What are the strategic implications of relying on certain minerals for renewable energy?

The strategic implications are multifaceted, encompassing geopolitical, economic, and environmental dimensions. Dependence on specific minerals for renewable energy technologies introduces vulnerability to supply chain disruptions, geopolitical tensions, and market volatility. It also raises concerns about the concentration of mineral resources and processing capabilities in a few countries, potentially leading to unequal power dynamics and the need for diversification and secure supply chains.

How is the demand for cobalt and lithium changing?

The demand for cobalt and lithium is experiencing unprecedented growth, primarily driven by the surge in electric vehicle (EV) production and the global push for energy storage solutions. This demand is projected to increase exponentially as the world accelerates its transition to renewable energy sources and seeks to electrify transportation to reduce carbon emissions.

Why are rare earths important for renewable energy technologies?

Rare earth elements are crucial due to their unique magnetic, luminescent, and electrochemical properties. They are integral in manufacturing powerful magnets for wind turbines and electric motors in EVs, enhancing efficiency and performance. Their importance cannot be overstated, as they enable significant advancements in renewable energy technology and contribute to energy efficiency and the miniaturization of electronic components.

What solutions exist for energy storage in a zero-carbon economy?

Energy storage solutions critical to a zero-carbon economy include lithium-ion batteries, redox flow batteries, solid-state batteries, and hydrogen storage. These technologies facilitate the storage of surplus renewable energy for later use, ensuring a stable and reliable energy supply even when renewable sources are intermittent. Advancements in these technologies are paramount for balancing energy grids and enabling the widespread adoption of renewable energy.

What are the environmental impacts of mining for green energy minerals?

Mining for green energy minerals can have significant environmental impacts, including habitat destruction, water pollution, and greenhouse gas emissions. The extraction processes, if not managed sustainably, can lead to biodiversity loss, soil erosion, and contamination of water bodies, undermining the ecological benefits of transitioning to a renewable energy economy.
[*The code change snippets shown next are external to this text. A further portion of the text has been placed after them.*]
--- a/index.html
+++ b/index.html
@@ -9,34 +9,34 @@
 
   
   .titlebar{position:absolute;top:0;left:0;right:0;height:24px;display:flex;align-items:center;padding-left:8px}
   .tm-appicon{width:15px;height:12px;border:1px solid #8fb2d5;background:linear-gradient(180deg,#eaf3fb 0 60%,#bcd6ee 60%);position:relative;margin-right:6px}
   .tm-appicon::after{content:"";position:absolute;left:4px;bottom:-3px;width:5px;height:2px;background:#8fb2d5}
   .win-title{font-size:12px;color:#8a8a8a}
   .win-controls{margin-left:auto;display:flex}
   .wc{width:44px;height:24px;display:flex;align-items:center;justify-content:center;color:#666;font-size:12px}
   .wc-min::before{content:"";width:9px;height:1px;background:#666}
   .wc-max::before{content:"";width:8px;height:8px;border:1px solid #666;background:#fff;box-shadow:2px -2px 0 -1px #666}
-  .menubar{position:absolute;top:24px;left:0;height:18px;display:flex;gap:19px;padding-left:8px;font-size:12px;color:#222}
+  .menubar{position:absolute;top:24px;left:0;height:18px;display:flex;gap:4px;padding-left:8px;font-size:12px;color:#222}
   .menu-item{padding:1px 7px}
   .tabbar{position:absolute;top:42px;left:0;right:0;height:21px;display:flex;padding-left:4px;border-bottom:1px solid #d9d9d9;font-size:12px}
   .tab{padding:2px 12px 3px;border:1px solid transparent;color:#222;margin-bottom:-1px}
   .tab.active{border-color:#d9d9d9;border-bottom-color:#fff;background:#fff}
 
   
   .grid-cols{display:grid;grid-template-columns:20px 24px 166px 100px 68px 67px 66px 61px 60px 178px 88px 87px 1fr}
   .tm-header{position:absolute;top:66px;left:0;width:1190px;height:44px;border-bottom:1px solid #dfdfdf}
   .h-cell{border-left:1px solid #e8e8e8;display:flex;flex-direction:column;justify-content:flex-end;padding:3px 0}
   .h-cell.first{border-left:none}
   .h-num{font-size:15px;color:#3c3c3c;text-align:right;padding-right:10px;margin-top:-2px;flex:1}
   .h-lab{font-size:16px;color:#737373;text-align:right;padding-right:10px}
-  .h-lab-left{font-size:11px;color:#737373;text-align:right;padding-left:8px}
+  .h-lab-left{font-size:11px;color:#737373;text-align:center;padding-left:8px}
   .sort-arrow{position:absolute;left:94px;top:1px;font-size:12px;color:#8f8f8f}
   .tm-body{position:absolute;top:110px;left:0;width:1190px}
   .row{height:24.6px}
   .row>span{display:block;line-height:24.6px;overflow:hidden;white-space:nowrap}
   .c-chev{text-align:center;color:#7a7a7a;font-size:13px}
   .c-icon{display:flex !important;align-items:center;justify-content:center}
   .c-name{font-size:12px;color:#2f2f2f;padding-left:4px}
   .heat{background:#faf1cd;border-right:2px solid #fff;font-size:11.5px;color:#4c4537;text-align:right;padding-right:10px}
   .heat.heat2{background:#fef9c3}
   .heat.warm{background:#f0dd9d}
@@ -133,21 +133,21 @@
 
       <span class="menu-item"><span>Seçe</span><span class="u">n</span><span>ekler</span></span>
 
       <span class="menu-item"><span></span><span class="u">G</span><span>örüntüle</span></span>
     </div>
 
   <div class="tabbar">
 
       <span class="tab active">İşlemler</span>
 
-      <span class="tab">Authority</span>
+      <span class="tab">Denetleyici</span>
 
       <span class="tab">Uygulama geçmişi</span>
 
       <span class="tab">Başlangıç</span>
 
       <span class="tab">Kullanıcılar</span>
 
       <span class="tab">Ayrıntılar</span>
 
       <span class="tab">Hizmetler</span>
How can we mitigate climate change through sustainable mineral practices?

Mitigating climate change through sustainable mineral practices involves minimizing the environmental footprint of mining operations, promoting the circular economy through recycling and reuse of minerals, and developing alternative materials with lower environmental impacts. Implementing strict environmental regulations, investing in cleaner extraction technologies, and enhancing global cooperation on sustainable mineral management are essential strategies.

How does the global supply chain affect mineral availability for clean energy?
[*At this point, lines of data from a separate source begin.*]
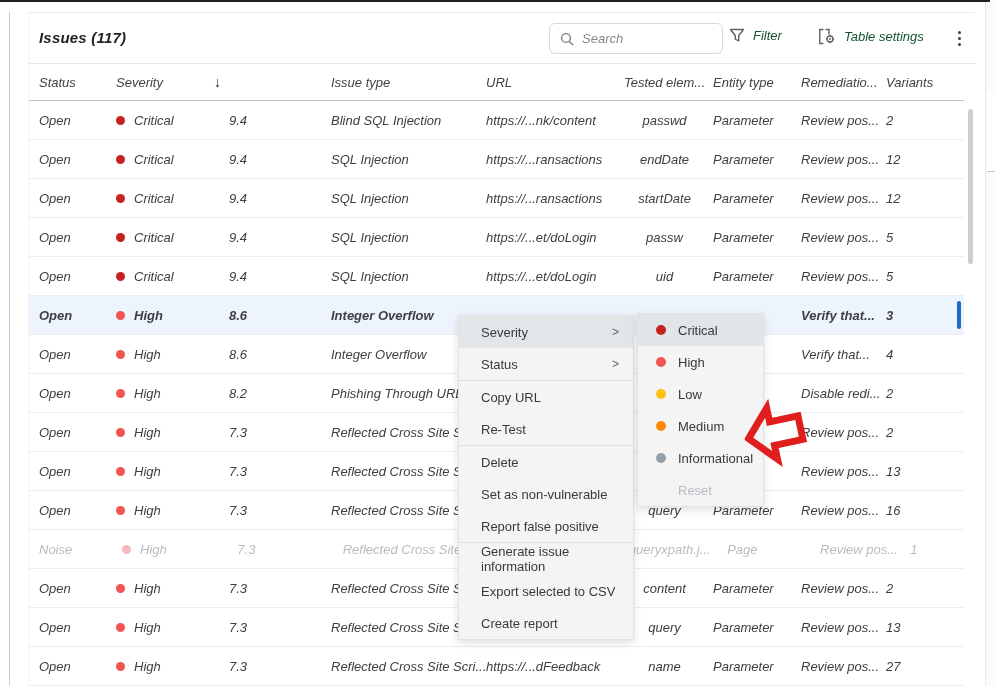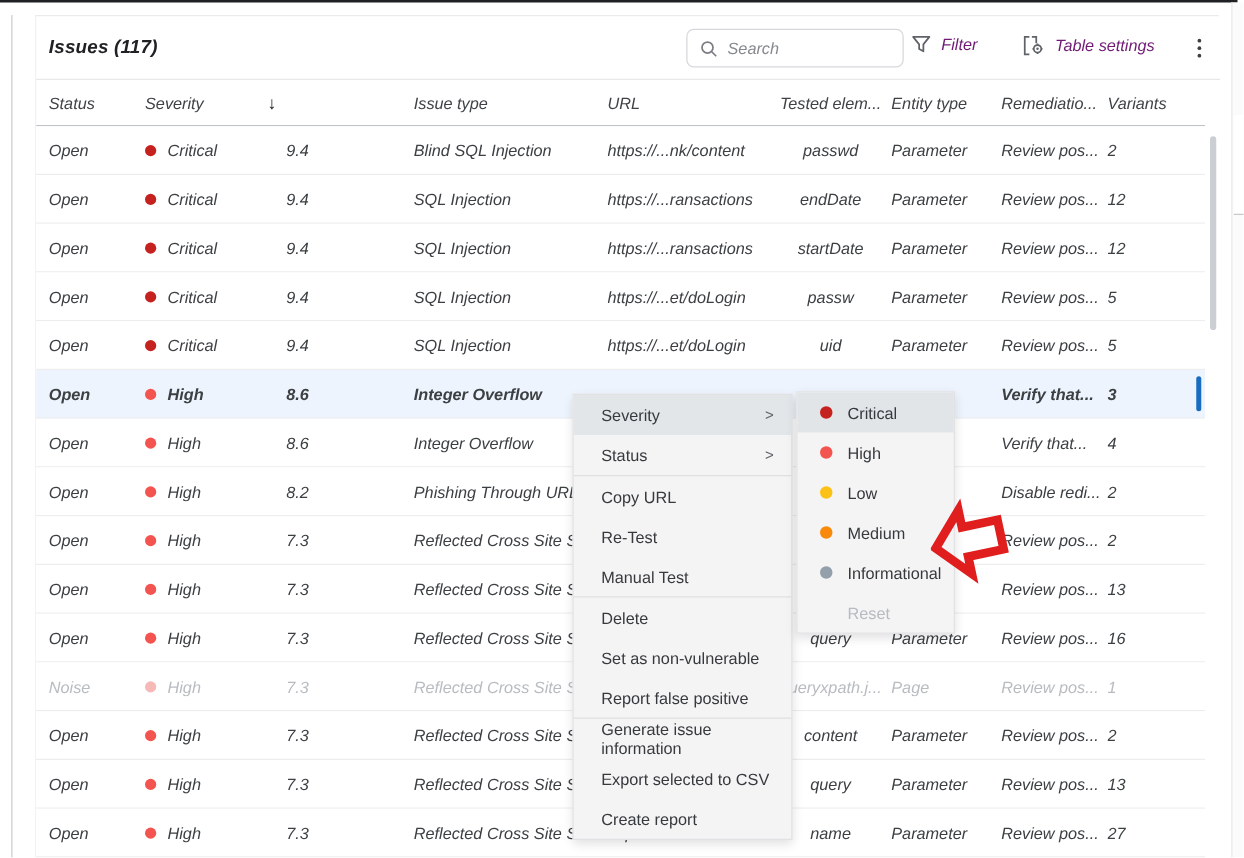--- a/index.html
+++ b/index.html
@@ -14,21 +14,21 @@
 
   #card { position:absolute; left:28px; top:12px; width:947px; height:674px; background:#fff;
     border-top:1px solid #ebebeb; border-left:1px solid #f2f2f2;font-style:italic; }
 
   
   #toolbar { position:relative; height:50px; }
   #page-title { position:absolute; left:10px; top:16px; font-size:15px; font-weight:700; color:#202124; letter-spacing:.2px; }
   #search-box { position:absolute; left:520px; top:10px; width:174px; height:31px; border:1px solid #d6d8db;
     border-radius:6px; background:#fff; display:flex; align-items:center; padding:0 10px; gap:8px; }
   #search-box .ph { font-size:13px; color:#85898e; }
-  .tool-btn { position:absolute; top:15px; display:flex; align-items:center; gap:8px; font-size:13px; color:#701a75; cursor:default; }
+  .tool-btn { position:absolute; top:15px; display:flex; align-items:center; gap:8px; font-size:13px; color:#14532d; cursor:default; }
   #filter-btn { left:700px; }
   #settings-btn { left:789px; }
   #kebab-btn { position:absolute; left:921px; top:12px; width:18px; height:26px; display:flex; flex-direction:column;
     align-items:center; justify-content:center; gap:3px; }
   #kebab-btn i { width:3px; height:3px; border-radius:50%; background:#3c4043; }
   #toolbar-divider { position:absolute; left:0; top:50px; width:947px; height:1px; background:#e8e8e8; }
 
   svg.icon { display:block; }
 
   
@@ -41,21 +41,21 @@
   #sort-arrow { margin-left:auto; margin-right:8px; font-size:14px; color:#202124; }
 
   
   #tbody { position:absolute; left:0; top:88px; width:935px; }
   .row { position:relative; height:39px; display:flex; align-items:center; padding-left:10px;
     border-bottom:1px solid #ededef; font-size:13px; background:#fff; }
   .row .sev { display:flex; align-items:center; gap:9px; }
   .dot { width:9px; height:9px; border-radius:50%; flex:0 0 auto; }
   .row.selected { background:#edf4fd; font-weight:700; }
   .row.selected .sel-bar { position:absolute; right:3px; top:5px; width:4px; height:28px; border-radius:2px; background:#1a6cbf; }
-  .row.noise { color:#b8bcc1; }
+  .row.noise { color:#b8bcc1;gap:14px; }
 
   
   #table-scroll-thumb { position:absolute; left:939px; top:96px; width:5px; height:155px; border-radius:3px; background:#cbcfd4; }
 
   
   .menu { position:absolute; background:#f4f4f5; border:1px solid #e2e2e4; box-shadow:0 3px 8px rgba(0,0,0,.12); z-index:10; }
   #context-menu { left:458px; top:315px; width:176px; }
   #context-menu .mi { height:32px; display:flex; align-items:center; padding:0 14px 0 22px; font-size:13px; color:#36393d; }
   #context-menu .mi.hl { background:#e3e6e9; }
   #context-menu .mi .chev { margin-left:auto; color:#5f6368; font-size:12px; }
@@ -358,23 +358,20 @@
         <span>Status</span>
         <span class="chev">&gt;</span>
       </div>
       <div class="msep"></div>
       <div class="mi">
         <span>Copy URL</span>
       </div>
       <div class="mi">
         <span>Re-Test</span>
       </div>
-      <div class="mi">
-        <span>Manual Test</span>
-      </div>
       <div class="msep"></div>
       <div class="mi">
         <span>Delete</span>
       </div>
       <div class="mi">
         <span>Set as non-vulnerable</span>
       </div>
       <div class="mi">
         <span>Report false positive</span>
       </div>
The global supply chain significantly affects mineral availability through its complexity, vulnerability to geopolitical tensions, and susceptibility to disruptions from natural disasters, labor disputes, and regulatory changes. Concentration of mineral production and processing in a few countries also poses risks of supply shortages, price volatility, and access issues, emphasizing the need for diversified supply sources and strategic reserves.

What are the challenges and opportunities in mineral recycling for green technologies?
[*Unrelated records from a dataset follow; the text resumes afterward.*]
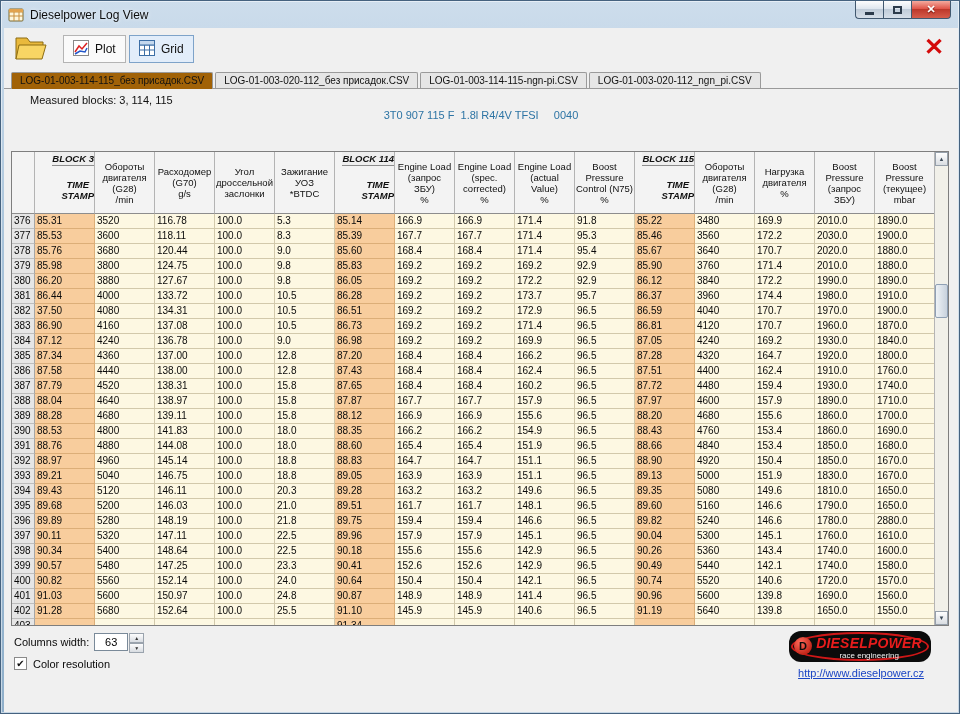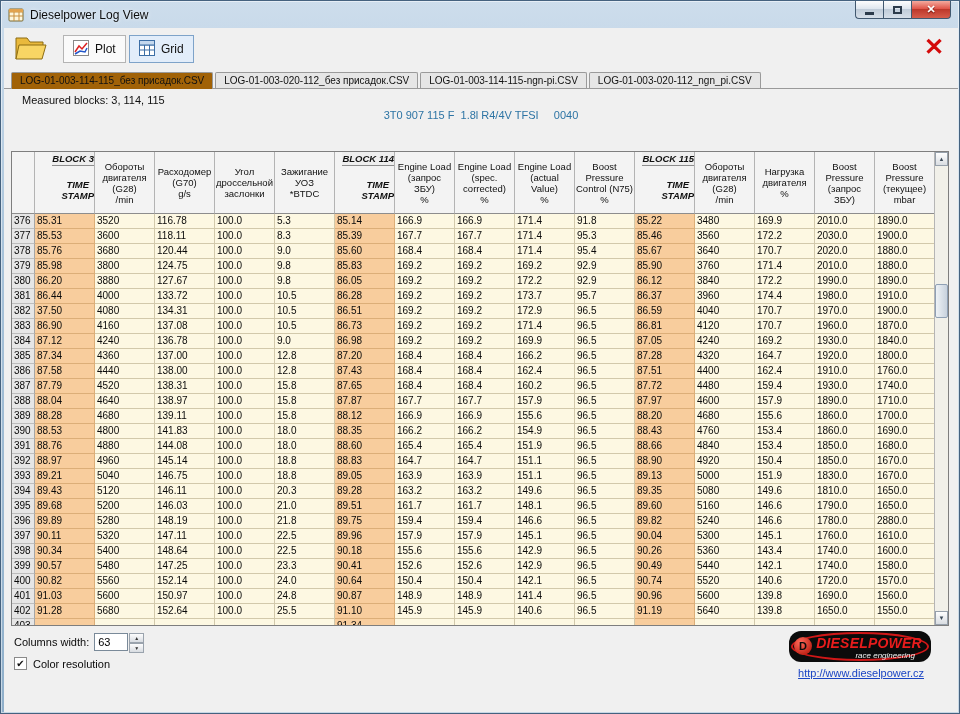--- a/index.html
+++ b/index.html
@@ -32,21 +32,21 @@
   .tool-close { position:absolute; right:14px; top:5px; font-size:24px; font-weight:bold; color:#d40b0b; line-height:28px; }
   
   .tabstrip { height:19px; display:flex; align-items:flex-end; padding-left:7px; border-bottom:1px solid #9a9a9a; }
   .tab { font-size:10px; color:#111; white-space:nowrap; padding:2px 8px 2px; margin-right:2px; border:1px solid #9a9a9a; border-bottom:none;
     border-radius:2px 2px 0 0; background:#e6e6e6; }
   .tab.active { background:#a16207; position:relative; top:1px; padding-bottom:3px; }
   
   .info { position:relative; height:42px; padding:5px 10px 0; }
   .info-line1 { display:flex; justify-content:space-between; align-items:flex-start; font-size:11px; }
   .blue { color:#2d74a4; }
-  .measured { color:#101010; white-space:nowrap; margin-left:8px; }
+  .measured { color:#101010; white-space:nowrap; margin-left:16px; }
   .info-line2 { font-size:11px; margin-top:3px; white-space:pre;text-align:center; }
   
   .grid-wrap { position:absolute; left:7px; top:123px; width:938px; height:475px; border:1px solid #7e7e7e; background:#fdf8e2; display:flex; overflow:hidden; }
   .grid-table { width:924px; overflow:hidden; }
   .grid-header { display:flex; height:62px; background:#f3f3f3; }
   .hcell { flex:0 0 auto; border-right:1px solid #b3b3b3; border-bottom:1px solid #8d8d8d; background:#f3f3f3; font-size:9.5px; line-height:11px;
     color:#101010; text-align:center; overflow:hidden; white-space:pre-line; display:flex; flex-direction:column; align-items:center; justify-content:center; }
   .hcell.c-rownum { width:23px; }
   .hcell.c-col { width:60px; }
   .hcell.h-time { padding:0; justify-content:flex-start; align-items:flex-end;font-style:italic; }
@@ -62,31 +62,31 @@
   .vscroll { width:14px; background:#f1f0e9; border-left:1px solid #b5b5b5; display:flex; flex-direction:column; }
   .sb-btn { height:14px; font-size:6px; line-height:13px; text-align:center; color:#3c4a58; border:1px solid #96a0ab;
     background:linear-gradient(#fefefe,#d9dde2); }
   .sb-track { flex:1; position:relative; }
   .sb-thumb { position:absolute; top:118px; left:0; width:100%; height:34px; border:1px solid #8fa0b4; border-radius:2px;
     background:linear-gradient(90deg,#eef2f6,#c8d2dd); }
   
   .footer { position:absolute; left:0; top:601px; width:954px; height:83px; font-size:11px; color:#0a0a0a; }
   .cw-row { position:absolute; left:10px; top:4px; display:flex; align-items:center; gap:5px; }
   .spin { display:inline-flex; }
-  .spin-input { width:34px; height:18px; border:1px solid #7a8a99; background:#fff; font-size:11px; font-family:inherit; padding:1px 3px; }
+  .spin-input { width:34px; height:18px; border:1px solid #7a8a99; background:#fff; font-size:11px; font-family:inherit; padding:1px 3px;text-align:center; }
   .spin-btns { display:inline-flex; flex-direction:column; width:15px; height:18px; margin-left:1px; }
   .spin-b { flex:1; font-size:5px; line-height:8px; text-align:center; color:#333; border:1px solid #9aa3ad; background:linear-gradient(#fdfdfd,#d8dce1); }
   .cr-row { position:absolute; left:10px; top:28px; display:flex; align-items:center; gap:6px; }
   .checkbox { width:13px; height:13px; border:1px solid #8a8a8a; background:#fff; font-size:10px; line-height:11px; text-align:center; color:#111; }
   .logo { position:absolute; right:27px; top:2px; width:142px; height:31px; background:#0b0b0b; border-radius:12px; overflow:hidden; }
   .logo-ellipse { position:absolute; left:2px; right:2px; top:1px; bottom:1px; border:2px solid #cf1717; border-radius:50%; }
   .logo-badge { position:absolute; left:5px; top:6px; width:18px; height:18px; border-radius:50%;
     background:radial-gradient(circle at 35% 30%,#ff6a5a,#a90b00); color:#0b0b0b; font-weight:bold; font-size:11px; line-height:18px; text-align:center; }
   .logo-title { position:absolute; left:22px; right:4px; top:4px; color:#e91c1c; font-weight:bold; font-style:italic; font-size:14px; letter-spacing:.2px; text-align:center; white-space:nowrap; }
-  .logo-sub { position:absolute; right:16px; bottom:2px; color:#f2f2f2; font-style:italic; font-size:8px; }
+  .logo-sub { position:absolute; right:32px; bottom:2px; color:#f2f2f2; font-size:8px; }
   .site-link { position:absolute; right:34px; top:38px; color:#1b45c4; text-decoration:underline; font-size:11px;text-align:right; }
 </style>
 </head>
 <body>
 
 <div class="window">
   <div class="titlebar">
     <span class="app-icon">
       <svg width="16" height="16" viewBox="0 0 16 16">
           <rect x="1" y="2" width="14" height="12" rx="1" fill="#fdf6dd" stroke="#7a6a30"></rect>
The primary challenges in mineral recycling include technological limitations, economic viability, collection and sorting logistics, and quality degradation of recycled materials. However, opportunities abound in developing more efficient recycling technologies, expanding recycling infrastructure, and integrating recycling into the design phase of products. Recycling presents a pathway to reduce dependence on virgin mineral resources, decrease environmental impacts, and foster a more sustainable and resilient supply chain for green technologies.